L’adage “Le design pour tous” de Prisunic et Monoprix a trouvé un bel écho chez India Mahdavi. Cette célèbre architecte et designer française habituée à créer pour le monde du luxe, des hôtels 5 étoiles de Courchevel et Monaco aux maisons Valentino, Louis Vuitton et Ruinart, n’a pas rechigné à travailler pour une chaîne à la clientèle plus large et populaire. En 2017, elle signe pour Monoprix sa première collection de meubles imprégnée aussi bien par l’ambiance festive de Noël et le soleil de l’été que par des influences orientales et africaines. On y découvre son tabouret Piccolo, composé de trois demi-sphères en métal laqué empilées les unes sur les autres. Déclinées en rouge et rose, bleu, noir ou encore doré, cet objet d’apparence simple au design efficace évoque tout l’humour et l’optimisme de sa créatrice, souvent saluée pour son approche joyeuse de la couleur. Au musée des Arts décoratifs, ce petit siège jalonne le parcours au fil des étages comme un compagnon rassurant, et rappelle l’implication de la designer dans l’exposition, dont elle a également pensé la scénographie et l’identité. Depuis, India Mahdavi continue de démontrer tout son enthousiasme pour ce type de collaborations, créant aussi bien des séries de cabas que de foulards en soie imprimée pour l'enseigne de grande distribution.

Ionna Vautrin, Vase (2021).
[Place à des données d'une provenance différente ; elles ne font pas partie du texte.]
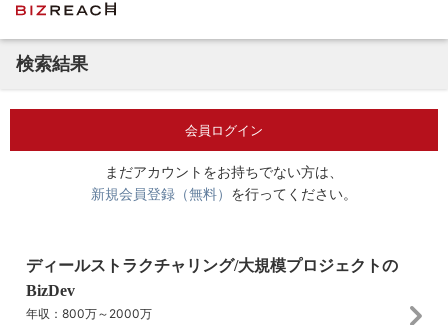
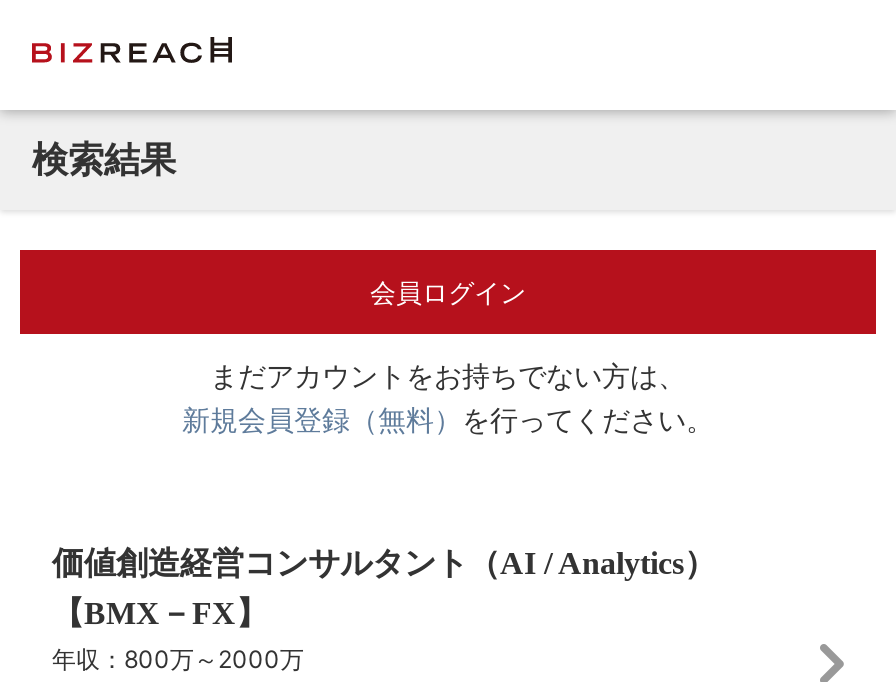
[26,255,398,271] ディールストラクチャリング/大規模プロジェクトの -> [52,542,716,574] 価値創造経営コンサルタント（AI / Analytics）
[26,280,75,296] BizDev -> [52,592,268,624] 【BMX－FX】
Céramique. Photo © Eugénia Sierko / Monoprix Ionna Vautrin, Vase (2021). Céramique. Photo © Eugénia Sierko / Monoprix
Ionna Vautrin, Vase (2021). Céramique. Photo © Eugénia Sierko / Monoprix

5. Le vase tripode d’Ionna Vautrin pour Monoprix (2021) : une pièce ludique et consensuelle

 

 

Fort du succès de ses nombreuses collaborations, Monoprix continue aujourd’hui de faire appel à des créateurs de renom pour signer des pièces vendues à petit prix. En atteste sa collection avec la designer bretonne Ionna Vautrin, dont l’univers tendre et ludique attire l'attention de la chaîne en 2019. Cette année-là, la créatrice propose un service de théières, bols et tasses où l’on discerne la discrète tête d’un éléphant, des foulards et tapis matelassés ou imprimés de motifs plumes, des tables et planches à découper aux formes douces et épurées, qui séduisent enfants comme adultes. Dans cet ensemble intitulé “Nest”, Ionna Vautrin dévoile également un vase à trois pieds en céramique que l’on peut, par exemple, remplir de plusieurs bouquets simultanément pour créer une composition florale, ainsi qu’un triple chandelier pensé sur le même modèle. À la fois esthétique et fonctionnel, le vase d’abord peint en vert sapin a été récemment produit en doré pour illuminer les intérieurs. À l’occasion de l’exposition au musée des Arts décoratifs, où l’un d’entre eux est présenté, la designer en a d’ailleurs remis plusieurs exemplaires en stock, toujours disponibles à la vente.

 

 

“Le design pour tous : de Prisunic à Monoprix, une aventure française” jusqu'au 15 mai 2022 au musée des Arts décoratifs, Paris 1er.